:: RECORDS FOR PROCESSING ::

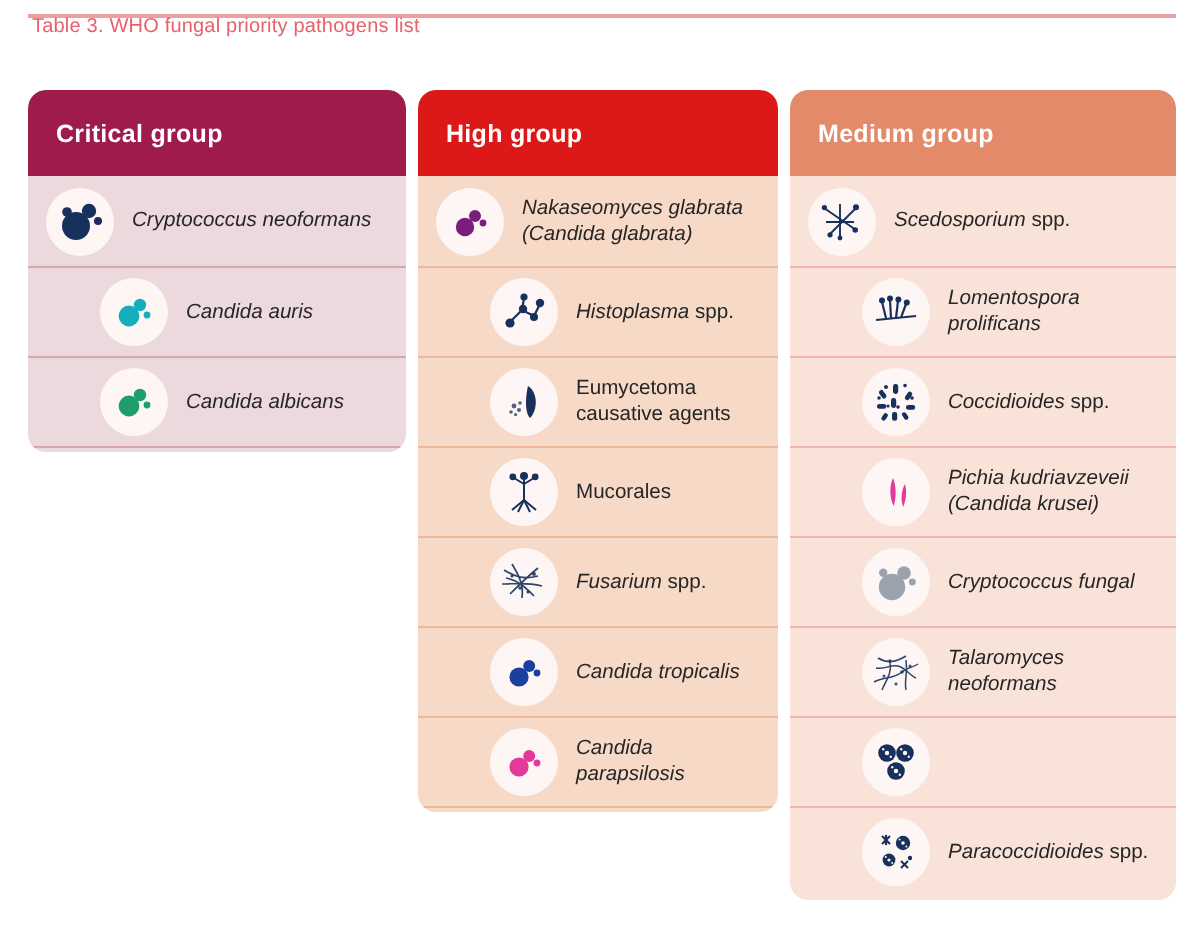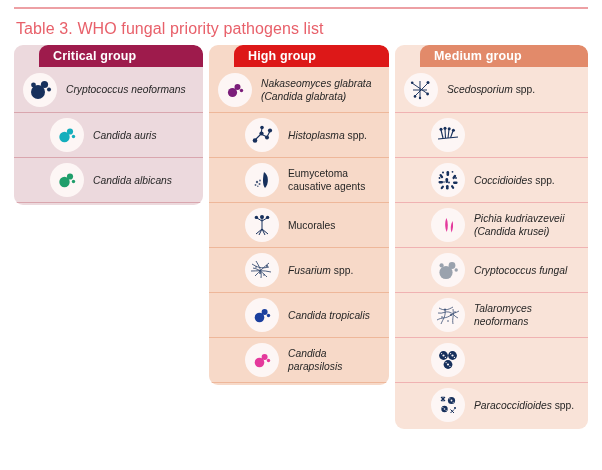--- a/index.html
+++ b/index.html
@@ -17,8 +17,8 @@
   }
 
   .table-title{
-    position:absolute;left:16px;top:20px;
-    font-size:16px;color:#e8606a;letter-spacing:.1px;white-space:nowrap;
+    position:absolute;left:16px;top:8px;
+    font-size:10px;color:#e8606a;letter-spacing:.1px;white-space:nowrap;
   }
 
   .columns{

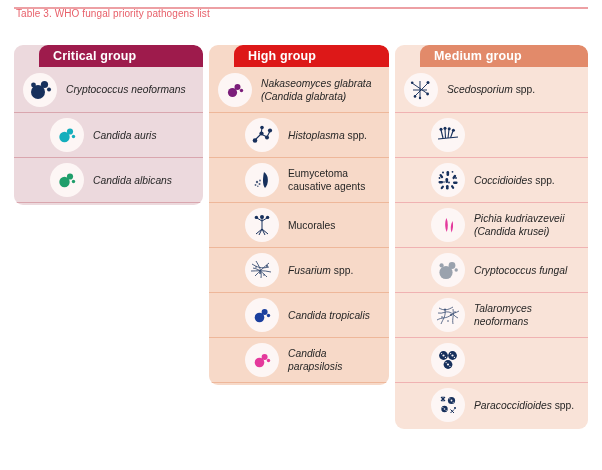--- a/index.html
+++ b/index.html
@@ -34,11 +34,10 @@
   .col-medium{width:193px;background:#f9e3d8;}
 
   .col-head{
-    height:22px;display:flex;align-items:center;
+    height:43px;display:flex;align-items:center;
     padding:0 0 0 14px;
     border-radius:9px 9px 0 0;
     box-sizing:border-box;
-    margin-left:25px;
   }
   .col-head span{
     color:#ffffff;font-size:12.5px;font-weight:600;letter-spacing:.15px;

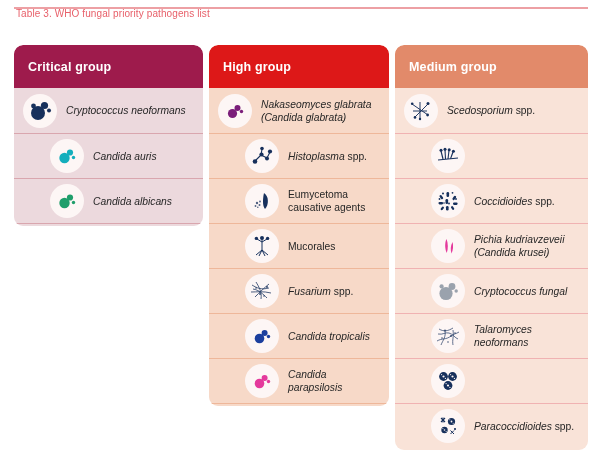--- a/index.html
+++ b/index.html
@@ -305,6 +305,7 @@
                 </g>
             </svg>
           </span>
+          <span class="row-label">Lomentospora prolificans</span>
         </div>
 
         <div class="row">

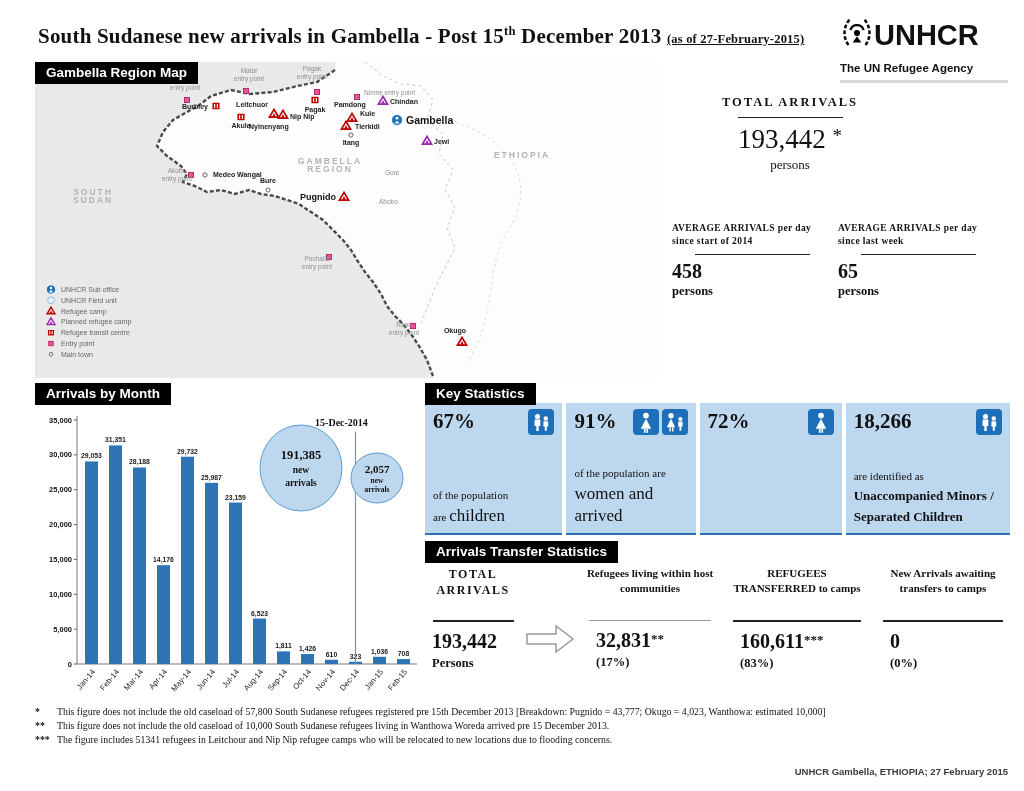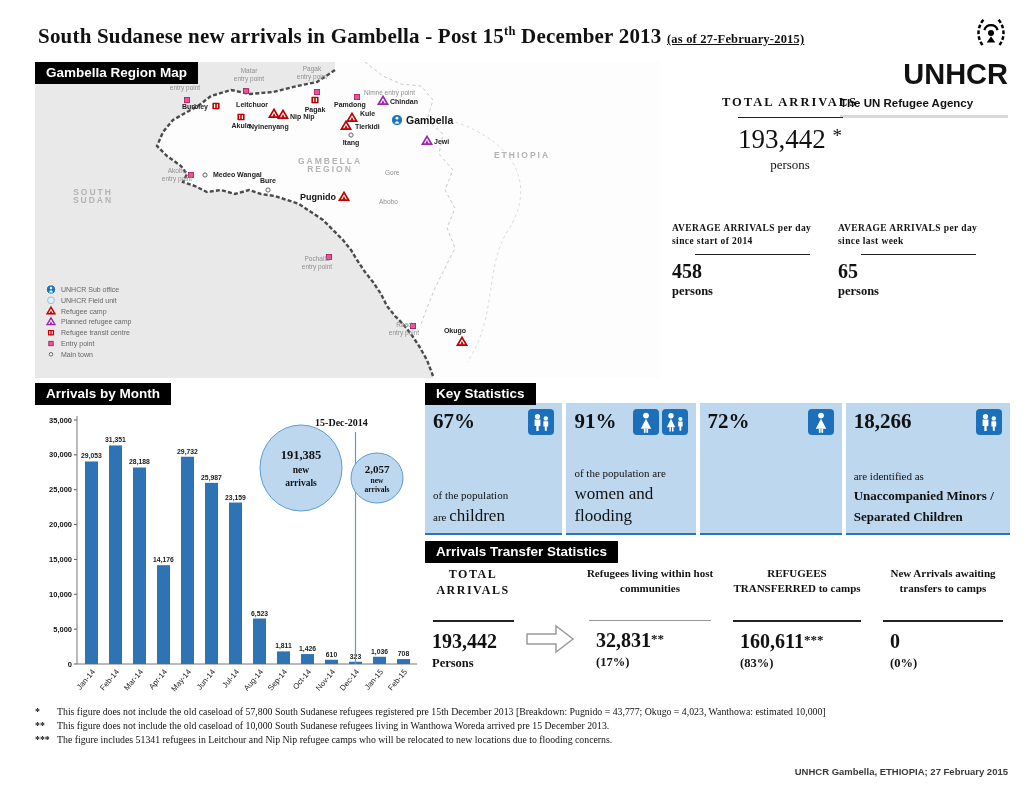--- a/index.html
+++ b/index.html
@@ -10,7 +10,7 @@
   .title sup{font-size:60%;}
   .asof{font-size:12.5px;text-decoration:underline;font-weight:bold;}
   .logo{position:absolute;right:16px;top:16px;width:168px;border-bottom:3px solid #d9d9d9;padding-bottom:6px;}
-  .logo-row{display:flex;align-items:flex-end;gap:6px;flex-direction:column;}
+  .logo-row{display:flex;align-items:center;gap:0;}
   .logo-name{font-family:"Liberation Sans",sans-serif;font-weight:bold;font-size:29px;letter-spacing:0px;line-height:1;}
   .logo-tag{font-family:Liberation Sans, sans-serif;font-weight:bold;font-size:11.5px;margin-top:8px;}
   

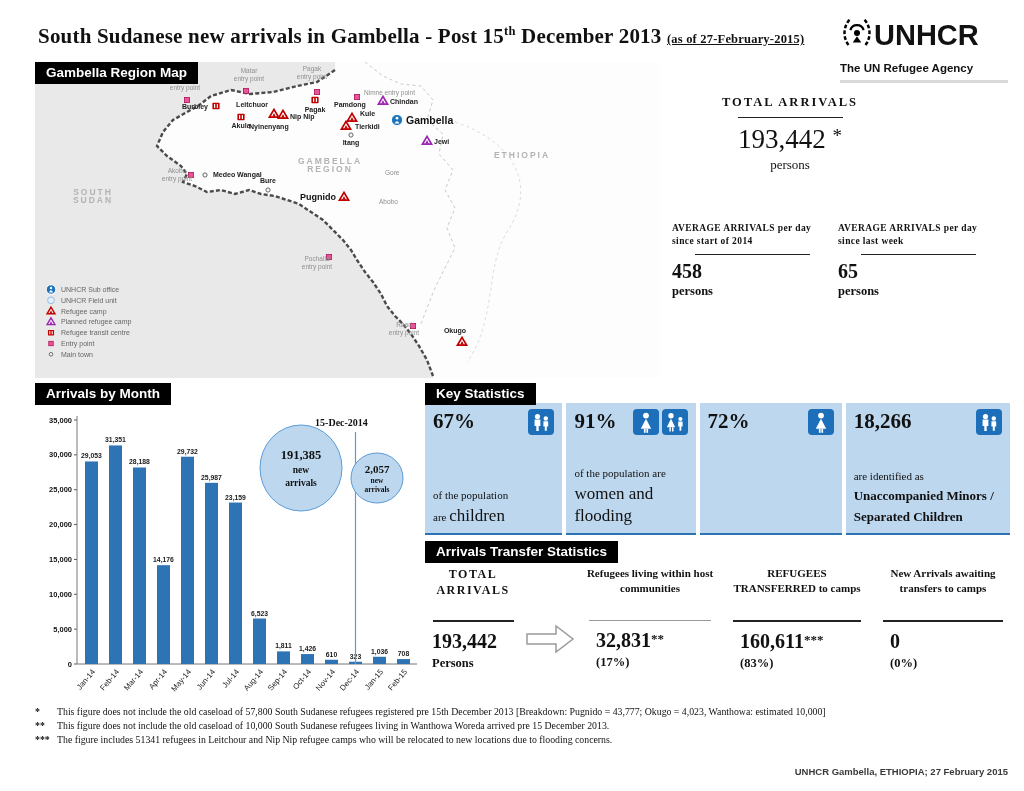--- a/index.html
+++ b/index.html
@@ -399,7 +399,7 @@
             </svg>
           </span>
         </div>
-        <div class="ks-text"><span class="ks-small">of the population are</span><br><span class="ks-big">women and flooding</span></div>
+        <div class="ks-text"><span class="ks-small">of the population are</span><br><span class="ks-big">women and arrived</span></div>
       </div>
       <div class="ks-box" style="width: 136px;">
         <div class="ks-top">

:: ABOUT THIS EXERCISE ::
Everything in the listing should be repeated exactly except the pictures.

:: THE COMPLETED TASK ::
--- a/index.html
+++ b/index.html
@@ -17,8 +17,8 @@
   }
 
   .table-title{
-    position:absolute;left:16px;top:20px;
-    font-size:16px;color:#e8606a;letter-spacing:.1px;white-space:nowrap;
+    position:absolute;left:16px;top:8px;
+    font-size:10px;color:#e8606a;letter-spacing:.1px;white-space:nowrap;
   }
 
   .columns{

--- a/index.html
+++ b/index.html
@@ -34,11 +34,10 @@
   .col-medium{width:193px;background:#f9e3d8;}
 
   .col-head{
-    height:22px;display:flex;align-items:center;
+    height:43px;display:flex;align-items:center;
     padding:0 0 0 14px;
     border-radius:9px 9px 0 0;
     box-sizing:border-box;
-    margin-left:25px;
   }
   .col-head span{
     color:#ffffff;font-size:12.5px;font-weight:600;letter-spacing:.15px;

--- a/index.html
+++ b/index.html
@@ -305,6 +305,7 @@
                 </g>
             </svg>
           </span>
+          <span class="row-label">Lomentospora prolificans</span>
         </div>
 
         <div class="row">

--- a/index.html
+++ b/index.html
@@ -10,7 +10,7 @@
   .title sup{font-size:60%;}
   .asof{font-size:12.5px;text-decoration:underline;font-weight:bold;}
   .logo{position:absolute;right:16px;top:16px;width:168px;border-bottom:3px solid #d9d9d9;padding-bottom:6px;}
-  .logo-row{display:flex;align-items:flex-end;gap:6px;flex-direction:column;}
+  .logo-row{display:flex;align-items:center;gap:0;}
   .logo-name{font-family:"Liberation Sans",sans-serif;font-weight:bold;font-size:29px;letter-spacing:0px;line-height:1;}
   .logo-tag{font-family:Liberation Sans, sans-serif;font-weight:bold;font-size:11.5px;margin-top:8px;}
   

--- a/index.html
+++ b/index.html
@@ -399,7 +399,7 @@
             </svg>
           </span>
         </div>
-        <div class="ks-text"><span class="ks-small">of the population are</span><br><span class="ks-big">women and flooding</span></div>
+        <div class="ks-text"><span class="ks-small">of the population are</span><br><span class="ks-big">women and arrived</span></div>
       </div>
       <div class="ks-box" style="width: 136px;">
         <div class="ks-top">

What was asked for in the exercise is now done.